Most science fiction and time travel stories are action-adventure tales. From Doctor Who to Quantum Leap, they usually feature a protagonist, typically male, who moves back and forth through time to save lives and solve problems. But what about someone who travels through time and isn't really a hero? What if they were just an average person trying to have a wife and family? That's the plot of The Time-Traveler's Wife, a series coming to HBO in the next year or so.
Based on the 2003 novel on the same name by Audrey Niffenegger, the story is a science fiction-based romance between Henry DeTamble and Clare Anne Abshire. Henry has a genetic disorder, known as Chrono-Impairment, which causes him to suddenly and randomly travel through time with no warning and no control over it. The book tells the story first via Henry's out-of-order perspective and then through Claire's linear experience of their romance. Over the course of their jumbled life together they manage to conceive a child, Alba, who inherits her father's abilities, though she had more control over them than he does.
The book was already made into a feature film back in 2009, starring Rachael McAdams in the title role of Claire and Eric Bana as Henry. Now, HBO has ordered a TV series based on the book from Steven Moffat, who spent the last decade as the showrunner for the longest-running time travel show on television, Doctor Who.
According to Deadline, which broke the news:
In a competitive situation, HBO has landed The Time Traveler’s Wife, a drama from top UK writer-producer Steven Moffat (Doctor Who, Sherlock), with a straight to series order. I hear the project had been pursued by multiple outlets, including Amazon whose topper Jeff Bezos was involved in the effort.
A "straight-to-series order," for those unfamiliar with TV jargon, means the show is going to skip the stage where execs read the script first, then put the show through to make a pilot, before agreeing to put in an order for a season's worth of episodes. It's a method favored by streaming services, like Amazon, who don't have to worry about advertisers and shareholders.
HBO doesn't usually agree to do this. For instance, the new Game of Thrones prequel, despite being an almost certainty for 2020, is going through all the stages of approval, to guarantee the best show possible. That HBO agreed to it suggests they wanted to beat Amazon, as well as how much they trust Moffat with the concept.

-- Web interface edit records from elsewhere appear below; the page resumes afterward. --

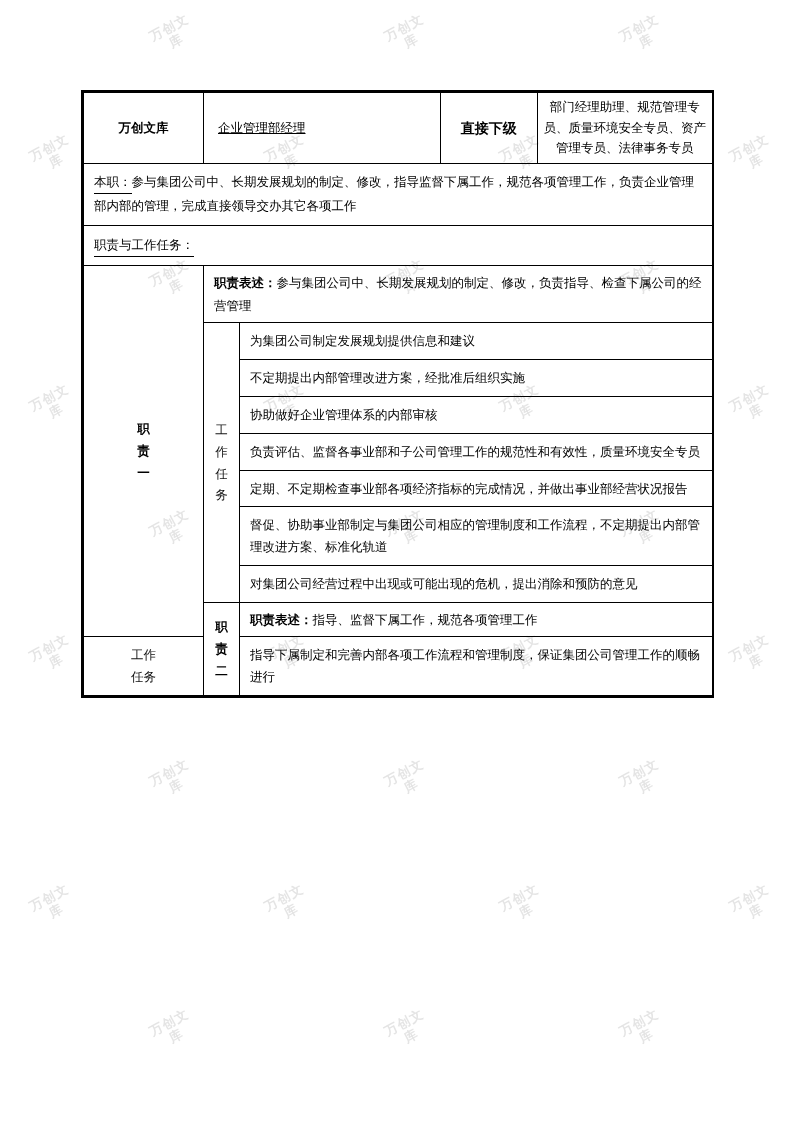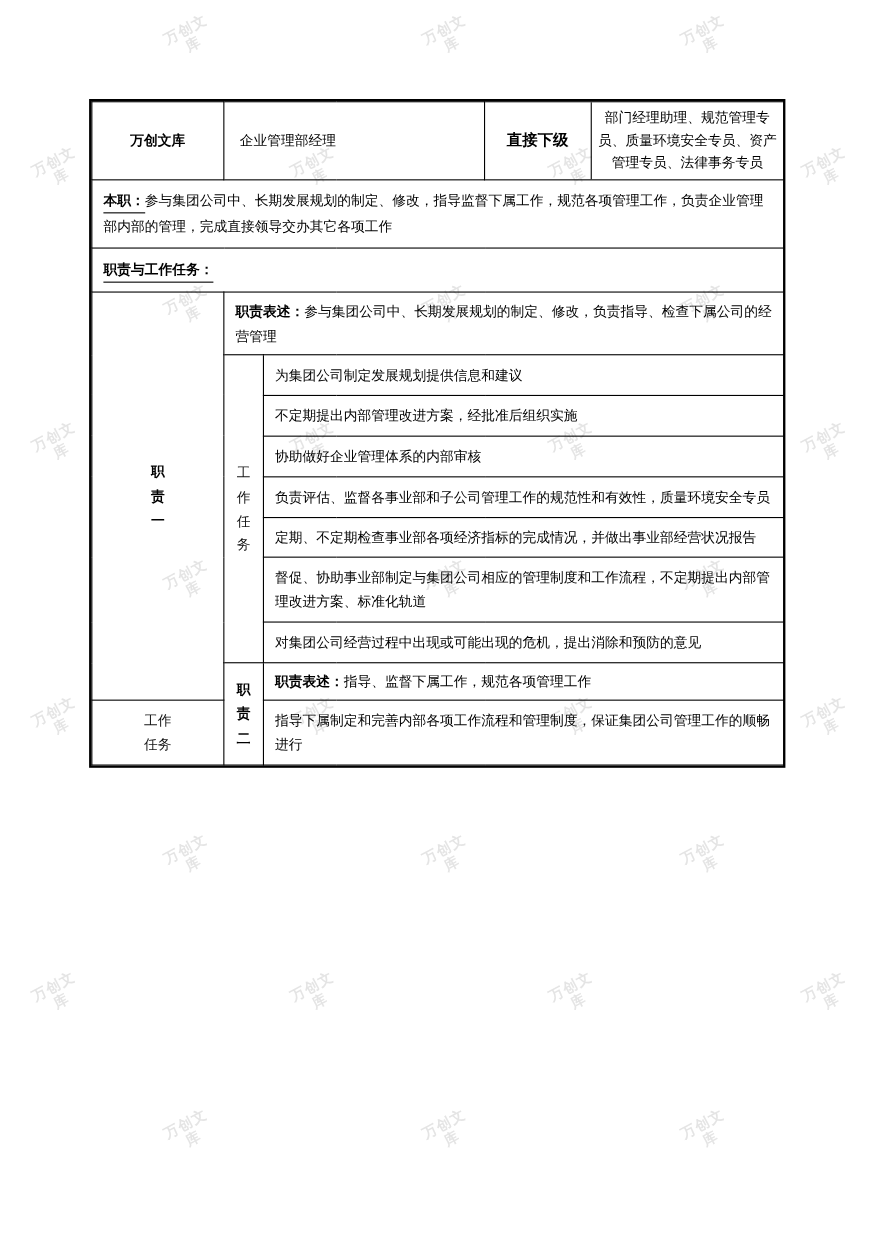--- a/index.html
+++ b/index.html
@@ -67,21 +67,21 @@
     line-height: 1.5;
     letter-spacing: 0;
   }
   .vert span { display: block; }
   .sect-title {
     font-weight: bold;
     font-size: 13.5px;
     padding: 6px 8px;
   }
   .underline-label {
-    font-weight: bold;
+    font-weight: normal;
     border-bottom: 1px solid #000;
     display: inline-block;
   }
   .mainrow td { padding-top: 5px; padding-bottom: 5px; }
   .txt {
     font-size: 12.5px;
     line-height: 1.85;
   }
   .bigline { line-height: 2.0; }
   .task-label {
@@ -134,21 +134,21 @@
         <col style="width:120px">
         <col style="width:36px">
         <col style="width:66px">
         <col style="width:135px">
         <col style="width:272px">
       </colgroup>
 
       <tbody>
           <tr>
         <td class="b ctr">万创文库</td>
-        <td colspan="3" class="ctr" style="text-align:left; padding-left:14px;">企业管理部经理</td>
+        <td colspan="3" class="ctr" style="text-align:left; padding-left:14px;text-decoration:underline;">企业管理部经理</td>
         <td style="padding:0;">
           <table class="t" style="border:none;">
             <colgroup>
                   <col style="width:96px">
                   <col style="width:auto">
                 </colgroup>
             <tbody>
                   <tr>
               <td class="b ctr" style="border-top:none;border-bottom:none;border-left:none;font-size:14px;">直接下级</td>
               <td style="border-top:none;border-bottom:none;border-right:none;line-height:1.65;text-align:center;">部门经理助理、规范管理专员、质量环境安全专员、资产管理专员、法律事务专员</td>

They have good reason to trust Moffat, though. Before he took over as showrunner for Doctor Who, he wrote for it. His first script was a story inspired by The Time Traveler's Wife. Called "The Girl In The Fireplace," it's considered a classic of the David Tennant era. Moffat also has experience doing successful romantic comedy/drama television, having written the UK show Coupling before getting involved with Doctor Who.
The Time Traveler's Wife does not have a debut date set yet, but will probably be expected to arrive in late 2019 or 2020.